Please note that not all states allow their notaries to make certified copies of documents. Before attempting this act, check your state's notary laws to be certain you are authorized to do this type of notarial act. (At the end of this article is a link to the most current information that we have available about state laws and notary certified copies.)

Below are the steps that you should follow

This is a general overview of steps that must be completed. Notaries should review their states' laws to confirm the appropriate method to be used in their home states. Methods are slightly different from state to state.

Step 1 - Review the document to make sure that it is an original. Notaries cannot make certified copies of copies.

Step 2 - Confirm that the document is not a public record or otherwise forbidden by your state's laws. Examples of publicly recorded documents are divorce decrees, deeds, mortgages, entity documents, birth certificates, marriage licenses, and other legal documents that have been recorded by clerks in government offices. Note that this list is not all inclusive.

Student records (transcripts, etc.) may be a problem for some states.
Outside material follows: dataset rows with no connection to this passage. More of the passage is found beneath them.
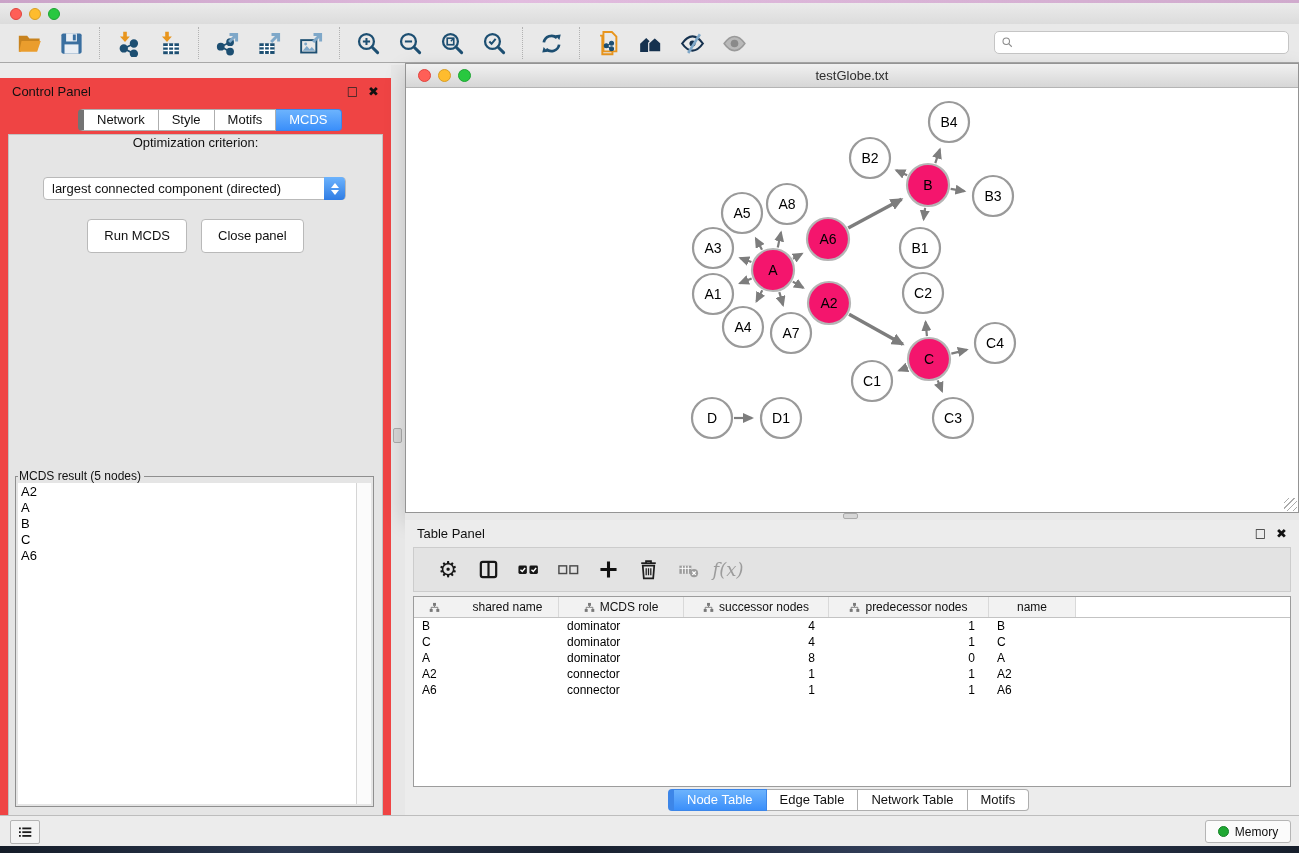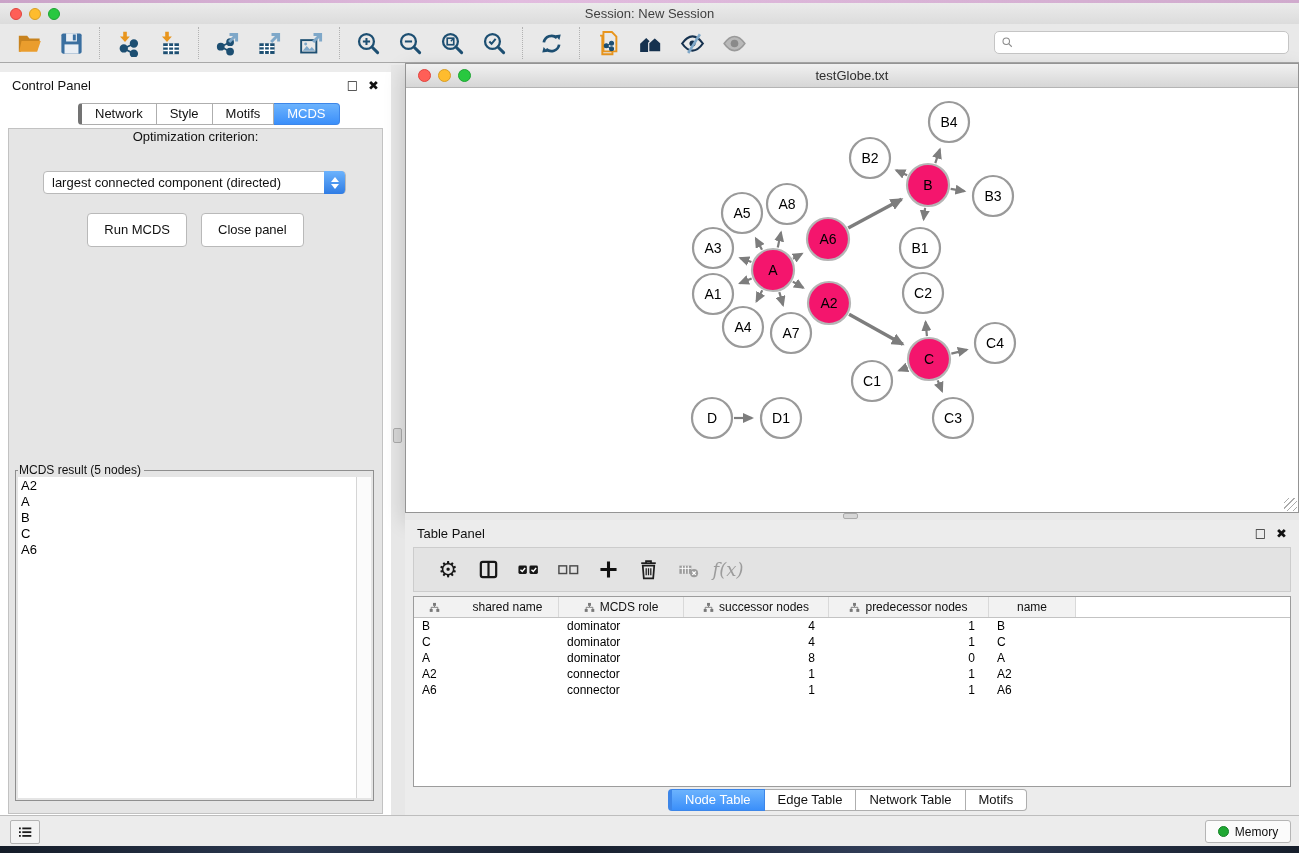"Session: New Session" div.title { html: <div>Session: New Session</div> -> none }
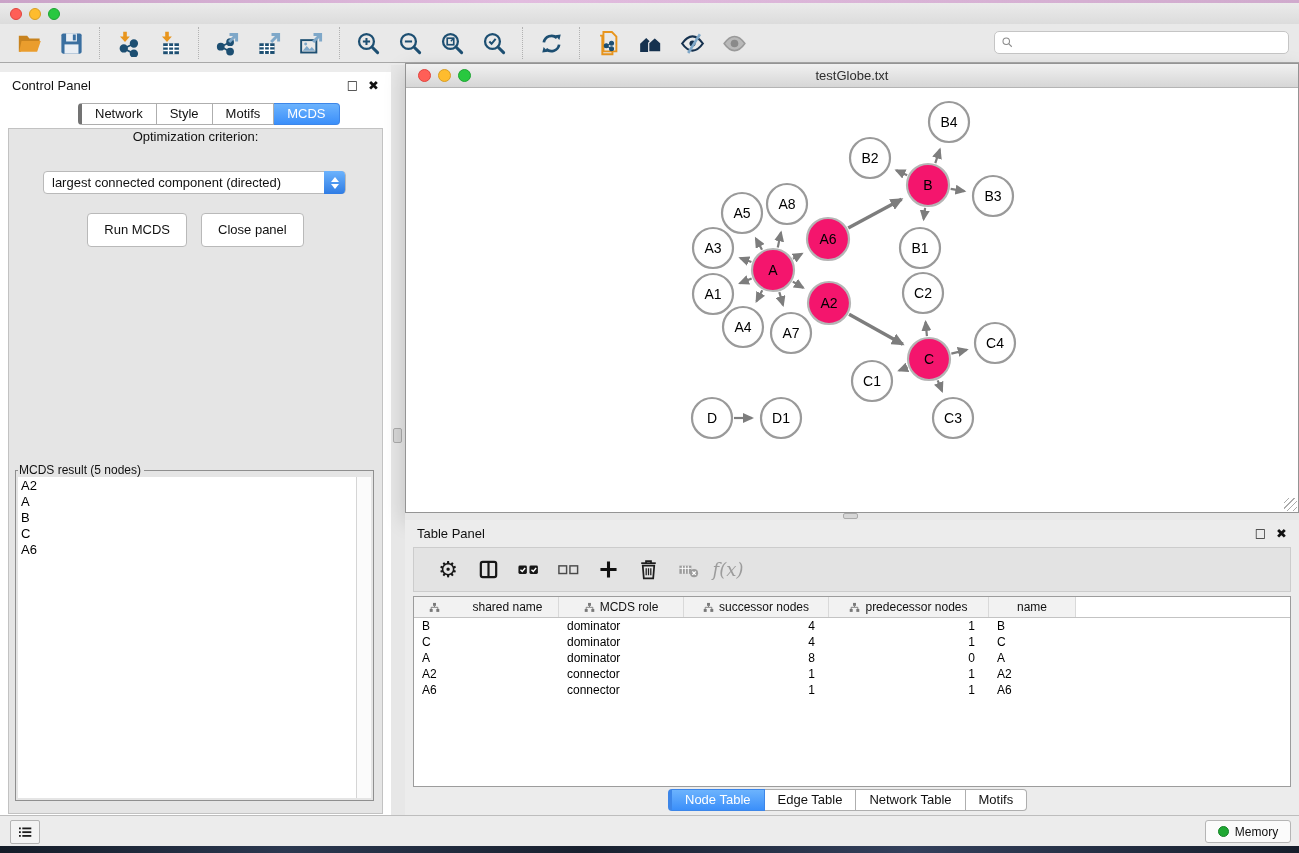"Control Panel" .control-panel { background: #ffffff -> #ef4444; top: 72px -> 78px }
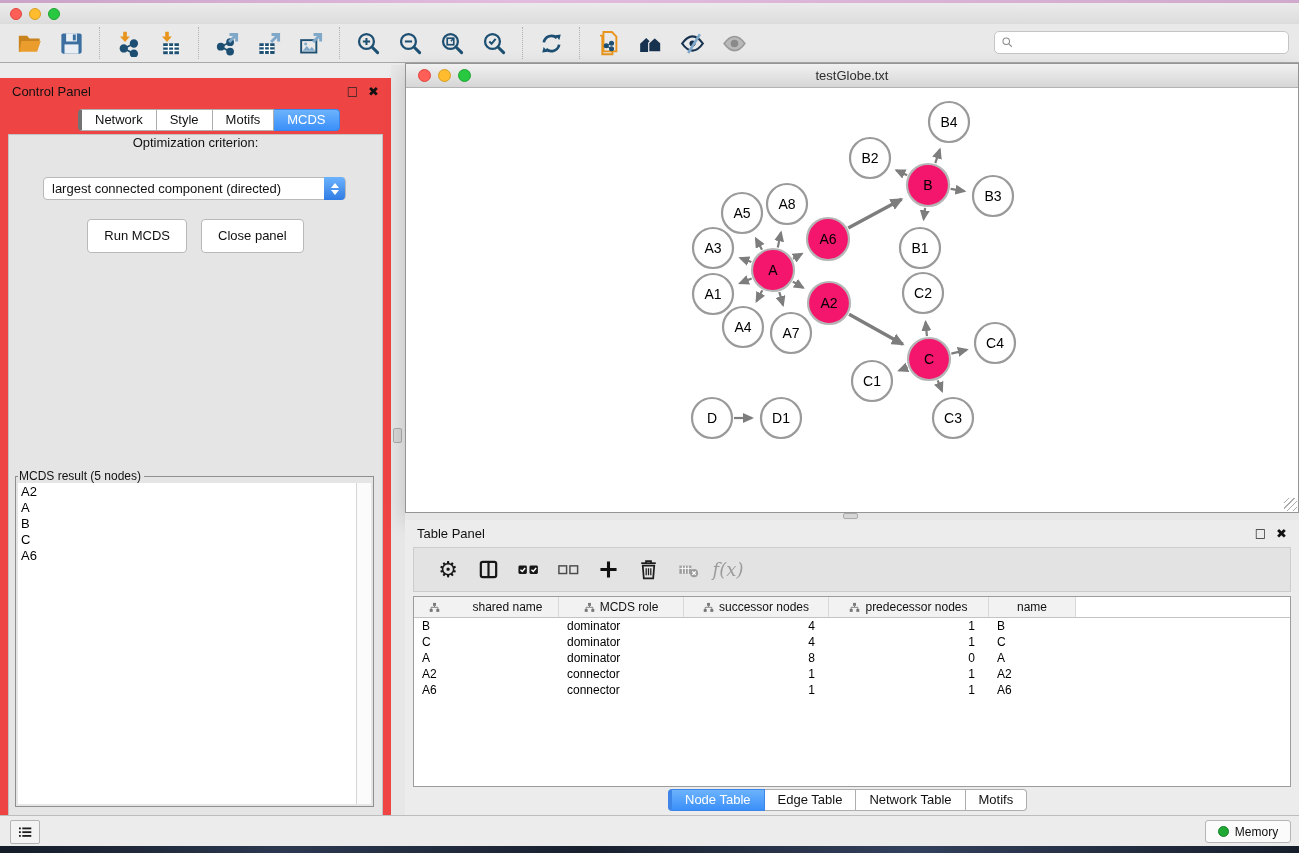"Network" .seg-tab:first-child { border-left: 4px solid #737373 -> 6px solid #737373 }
Direct the client to the school's registrar's office for certified copies of school transcripts. Policies vary. For instance, Florida allows notaries to make attested copies of diplomas, but Texas notaries cannot make certified copies of diplomas.

Step 3 - Make a copy of the document on white paper; do not use colored paper. Do not make a copy in color that looks like the original. Use the standard black/white setting on your copier. If the client brings the copy to you, inspect the copy closely and compare it to the original to assure the copy is a true copy.

Step 4 - Use the correct notarial certificate for making a certified copy. Or, if you prefer, use a stamp on the copy that has your statutory notary certificate wording for this type of act. If you cannot use a stamp, you must attach a loose notary certificate.

If you use a loose certificate, be sure to add to the bottom of a loose certificate identifying information similar to the following: "Attached to (Name of Document). Number of pages including this one ____. Document Date, if any:__________. Signatories, if any: __________________."

Step 5 - Complete the notarization.

Step 6 - If your state requires you to keep a journal of notarial acts, have the document custodian sign the notary record book after you record what the certificate was attached to, the number of pages, the date of the original, and the names of the signatories if any.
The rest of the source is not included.